Okay, thanks. And second question is I’m thinking about the effect of converting negative patients to positive patients, do you think that's anything the FDA would ever allow as either a claim or just information in the label? And being used as, perhaps, a surrogate end point? Or is just kind of a nice to have and at the end of the day it’s still just about survival and/or response rates?

Yes it’s a really good point and we are evaluating multiple different opportunities to capitalize on ways to broaden our indications and move forward quickly with the FDA and that’s certainly on the list.

Great, that’s all I had. Thanks.

Thank you. And I'm showing no further questions from our phone lines. I now like to turn the conference back over to Howard Robin for any closing remarks.
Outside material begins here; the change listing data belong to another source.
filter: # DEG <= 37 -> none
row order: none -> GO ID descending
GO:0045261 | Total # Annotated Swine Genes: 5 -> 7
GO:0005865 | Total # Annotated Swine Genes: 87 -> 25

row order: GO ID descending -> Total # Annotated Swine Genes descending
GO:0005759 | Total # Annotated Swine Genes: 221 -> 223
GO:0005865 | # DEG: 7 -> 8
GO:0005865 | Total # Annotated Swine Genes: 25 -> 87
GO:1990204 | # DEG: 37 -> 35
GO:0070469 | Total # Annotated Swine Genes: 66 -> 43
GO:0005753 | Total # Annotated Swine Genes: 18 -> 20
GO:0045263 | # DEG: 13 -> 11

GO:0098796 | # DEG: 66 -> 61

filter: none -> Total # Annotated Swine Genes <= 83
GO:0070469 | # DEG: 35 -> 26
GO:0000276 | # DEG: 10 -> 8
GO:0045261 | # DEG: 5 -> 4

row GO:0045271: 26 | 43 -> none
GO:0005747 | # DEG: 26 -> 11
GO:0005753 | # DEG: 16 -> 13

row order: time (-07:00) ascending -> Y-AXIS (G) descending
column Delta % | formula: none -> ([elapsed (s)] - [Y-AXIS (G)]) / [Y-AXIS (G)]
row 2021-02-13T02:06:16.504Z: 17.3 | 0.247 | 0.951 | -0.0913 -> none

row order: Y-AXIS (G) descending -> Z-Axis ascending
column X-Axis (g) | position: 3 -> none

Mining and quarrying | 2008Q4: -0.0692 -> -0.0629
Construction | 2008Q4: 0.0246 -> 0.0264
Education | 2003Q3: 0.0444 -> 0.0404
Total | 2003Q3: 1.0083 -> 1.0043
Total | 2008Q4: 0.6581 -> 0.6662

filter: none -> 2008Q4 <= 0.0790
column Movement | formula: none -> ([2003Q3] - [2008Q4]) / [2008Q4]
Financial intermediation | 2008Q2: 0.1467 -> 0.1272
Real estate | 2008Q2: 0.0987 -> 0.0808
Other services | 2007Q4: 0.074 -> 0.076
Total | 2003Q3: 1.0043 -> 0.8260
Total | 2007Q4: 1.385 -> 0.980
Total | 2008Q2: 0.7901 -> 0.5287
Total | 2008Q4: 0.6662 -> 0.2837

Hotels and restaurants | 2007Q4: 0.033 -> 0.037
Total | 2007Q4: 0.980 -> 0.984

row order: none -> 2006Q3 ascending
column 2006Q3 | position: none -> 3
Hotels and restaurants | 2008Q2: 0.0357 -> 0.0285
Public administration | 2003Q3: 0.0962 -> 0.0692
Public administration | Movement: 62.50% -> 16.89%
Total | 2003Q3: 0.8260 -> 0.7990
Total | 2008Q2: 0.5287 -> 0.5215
Well thank you everyone. It’s certainly exciting to embark on the initiation of 20 registrational trials with NKTR-214, as well as the initiations of trials for other targeted therapies and I-O therapies. It's clearly says a lot about the importance of this molecule and we strongly believe that NKTR-2014 can be the central therapy in immuno-oncology. So I want to thank our employees for the spectacular performance and our investors for all their great support. And we'll keep you posted. Thank you very much for joining us.

Ladies and gentlemen thank you for participating in today’s conference. This does conclude the program. You may all disconnect. Everyone have a wonderful day.